» **RECORDS PROVIDED**
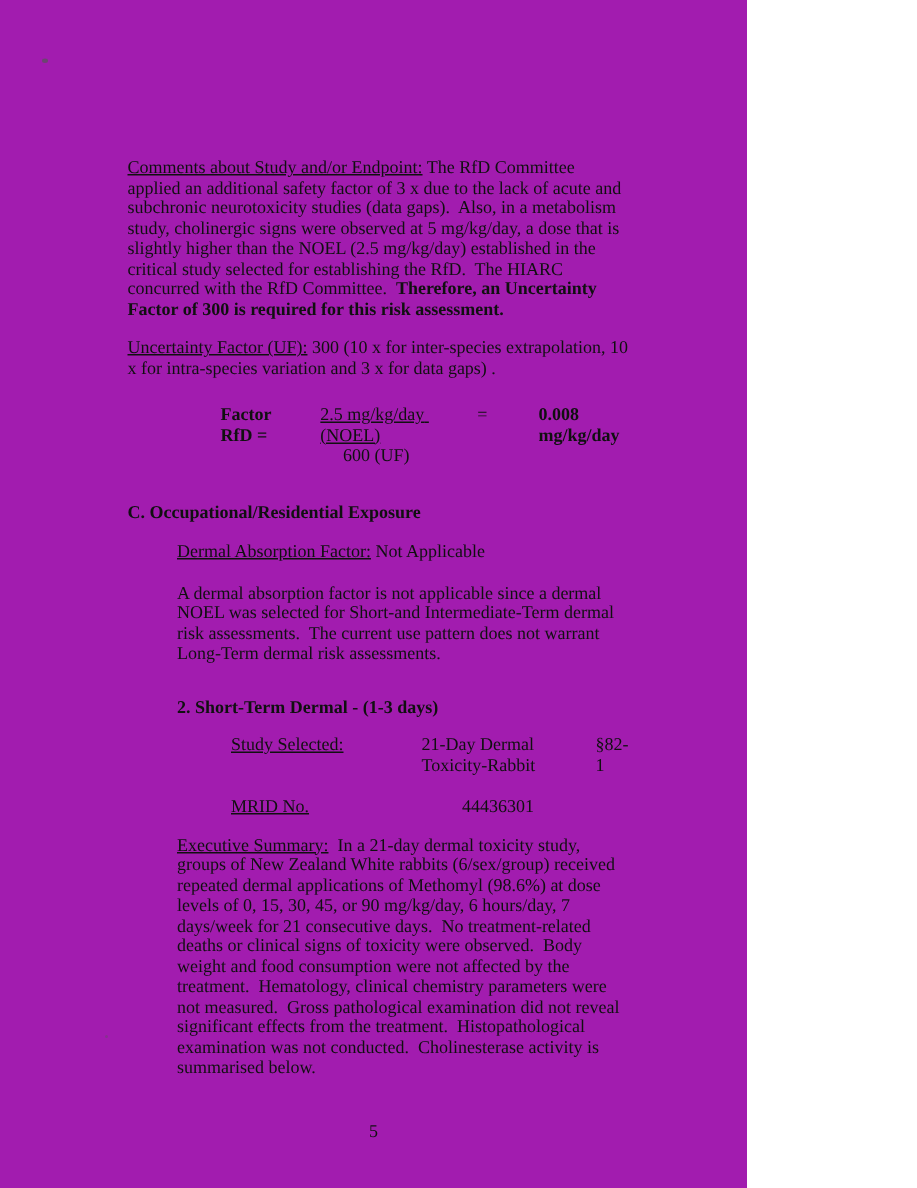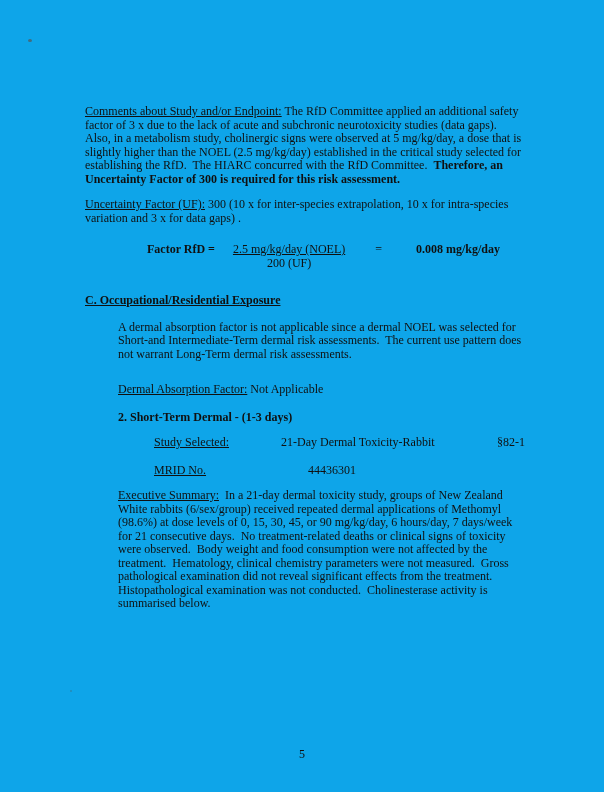--- a/index.html
+++ b/index.html
@@ -1,22 +1,22 @@
 <!DOCTYPE html>
 <html><head>
   <meta charset="utf-8">
   <style>
     html, body { margin: 0; padding: 0; }
     body { background: #ffffff; }
 
     .page {
-      width: 604px;
+      width: 498px;
       height: 792px;
       position: relative;
-      background: #0ea5e9;
+      background: #a21caf;
       color: #101010;
       font-family: "Liberation Serif", "DejaVu Serif", serif;
       font-size: 12px;
       line-height: 13.5px;
       overflow: hidden;
     }
 
     .content { padding: 93px 79px 0 85px; }
 
     .u { text-decoration: underline; }
@@ -36,21 +36,21 @@
     .fraction {
       display: inline-flex;
       flex-direction: column;
       align-items: center;
       margin-left: 8px;
     }
     .fraction .num { text-decoration: underline; padding: 0 10px; }
     .eq-sign { margin-left: 20px; margin-right: 34px; }
     .eq-result { font-weight: bold; }
 
-    .h-c { font-weight: bold; text-decoration: underline; margin-bottom: 13px; }
+    .h-c { font-weight: bold; margin-bottom: 13px; }
 
     .indent { margin-left: 33px; }
 
     .h-sub { font-weight: bold; margin-bottom: 12px; }
     .p-dermal { margin-bottom: 22px; max-width: 405px; }
     .p-factor { margin-bottom: 14px; }
     .h-2 { margin-bottom: 12px; }
 
     .kv-row { display: flex; margin-bottom: 14px; margin-left: 36px; }
     .kv-row.mrid { margin-bottom: 12px; gap: 27px; }
@@ -86,34 +86,34 @@
   <div class="content">
 
     <p class="para p-comments"><span class="u">Comments about Study and/or Endpoint:</span><span> The RfD Committee applied an additional safety factor of 3 x due to the lack of acute and subchronic neurotoxicity studies (data gaps).  Also, in a metabolism study, cholinergic signs were observed at 5 mg/kg/day, a dose that is slightly higher than the NOEL (2.5 mg/kg/day) established in the critical study selected for establishing the RfD.  The HIARC concurred with the RfD Committee.  </span><span class="b">Therefore, an Uncertainty Factor of 300 is required for this risk assessment.</span></p>
 
     <p class="para p-uf"><span class="u">Uncertainty Factor (UF):</span><span> 300 (10 x for inter-species extrapolation, 10 x for intra-species variation and 3 x for data gaps) .</span></p>
 
     <div class="equation">
       <span class="eq-lhs">Factor RfD =</span>
       <span class="fraction">
         <span class="num">2.5 mg/kg/day (NOEL)</span>
-        <span class="den">200 (UF)</span>
+        <span class="den">600 (UF)</span>
       </span>
       <span class="eq-sign">=</span>
       <span class="eq-result">0.008 mg/kg/day</span>
     </div>
 
     <h3 class="h-c" style="font-size:12px; margin-top:0;">C. Occupational/Residential Exposure</h3>
 
     <div class="indent">
 
 
+      <p class="para p-factor"><span class="u">Dermal Absorption Factor:</span><span> Not Applicable</span></p>
+
       <p class="para p-dermal">A dermal absorption factor is not applicable since a dermal NOEL was selected for Short-and Intermediate-Term dermal risk assessments.  The current use pattern does not warrant Long-Term dermal risk assessments.</p>
-
-      <p class="para p-factor"><span class="u">Dermal Absorption Factor:</span><span> Not Applicable</span></p>
 
       <h4 class="h-sub h-2" style="font-size:12px; margin-top:0;">2.  Short-Term Dermal - (1-3 days)</h4>
 
       <div class="kv-row">
         <span class="kv-label u">Study Selected:</span>
         <span>21-Day Dermal Toxicity-Rabbit</span>
         <span class="kv-guideline">§82-1</span>
       </div>
 
       <div class="kv-row mrid">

» **TASK DIRECTIONS**
Reproduce every line above exactly, pictures excluded.

» **RESPONSE BELOW**
--- a/index.html
+++ b/index.html
@@ -1,22 +1,22 @@
 <!DOCTYPE html>
 <html><head>
   <meta charset="utf-8">
   <style>
     html, body { margin: 0; padding: 0; }
     body { background: #ffffff; }
 
     .page {
-      width: 604px;
+      width: 498px;
       height: 792px;
       position: relative;
-      background: #0ea5e9;
+      background: #a21caf;
       color: #101010;
       font-family: "Liberation Serif", "DejaVu Serif", serif;
       font-size: 12px;
       line-height: 13.5px;
       overflow: hidden;
     }
 
     .content { padding: 93px 79px 0 85px; }
 
     .u { text-decoration: underline; }
@@ -36,21 +36,21 @@
     .fraction {
       display: inline-flex;
       flex-direction: column;
       align-items: center;
       margin-left: 8px;
     }
     .fraction .num { text-decoration: underline; padding: 0 10px; }
     .eq-sign { margin-left: 20px; margin-right: 34px; }
     .eq-result { font-weight: bold; }
 
-    .h-c { font-weight: bold; text-decoration: underline; margin-bottom: 13px; }
+    .h-c { font-weight: bold; margin-bottom: 13px; }
 
     .indent { margin-left: 33px; }
 
     .h-sub { font-weight: bold; margin-bottom: 12px; }
     .p-dermal { margin-bottom: 22px; max-width: 405px; }
     .p-factor { margin-bottom: 14px; }
     .h-2 { margin-bottom: 12px; }
 
     .kv-row { display: flex; margin-bottom: 14px; margin-left: 36px; }
     .kv-row.mrid { margin-bottom: 12px; gap: 27px; }
@@ -86,34 +86,34 @@
   <div class="content">
 
     <p class="para p-comments"><span class="u">Comments about Study and/or Endpoint:</span><span> The RfD Committee applied an additional safety factor of 3 x due to the lack of acute and subchronic neurotoxicity studies (data gaps).  Also, in a metabolism study, cholinergic signs were observed at 5 mg/kg/day, a dose that is slightly higher than the NOEL (2.5 mg/kg/day) established in the critical study selected for establishing the RfD.  The HIARC concurred with the RfD Committee.  </span><span class="b">Therefore, an Uncertainty Factor of 300 is required for this risk assessment.</span></p>
 
     <p class="para p-uf"><span class="u">Uncertainty Factor (UF):</span><span> 300 (10 x for inter-species extrapolation, 10 x for intra-species variation and 3 x for data gaps) .</span></p>
 
     <div class="equation">
       <span class="eq-lhs">Factor RfD =</span>
       <span class="fraction">
         <span class="num">2.5 mg/kg/day (NOEL)</span>
-        <span class="den">200 (UF)</span>
+        <span class="den">600 (UF)</span>
       </span>
       <span class="eq-sign">=</span>
       <span class="eq-result">0.008 mg/kg/day</span>
     </div>
 
     <h3 class="h-c" style="font-size:12px; margin-top:0;">C. Occupational/Residential Exposure</h3>
 
     <div class="indent">
 
 
+      <p class="para p-factor"><span class="u">Dermal Absorption Factor:</span><span> Not Applicable</span></p>
+
       <p class="para p-dermal">A dermal absorption factor is not applicable since a dermal NOEL was selected for Short-and Intermediate-Term dermal risk assessments.  The current use pattern does not warrant Long-Term dermal risk assessments.</p>
-
-      <p class="para p-factor"><span class="u">Dermal Absorption Factor:</span><span> Not Applicable</span></p>
 
       <h4 class="h-sub h-2" style="font-size:12px; margin-top:0;">2.  Short-Term Dermal - (1-3 days)</h4>
 
       <div class="kv-row">
         <span class="kv-label u">Study Selected:</span>
         <span>21-Day Dermal Toxicity-Rabbit</span>
         <span class="kv-guideline">§82-1</span>
       </div>
 
       <div class="kv-row mrid">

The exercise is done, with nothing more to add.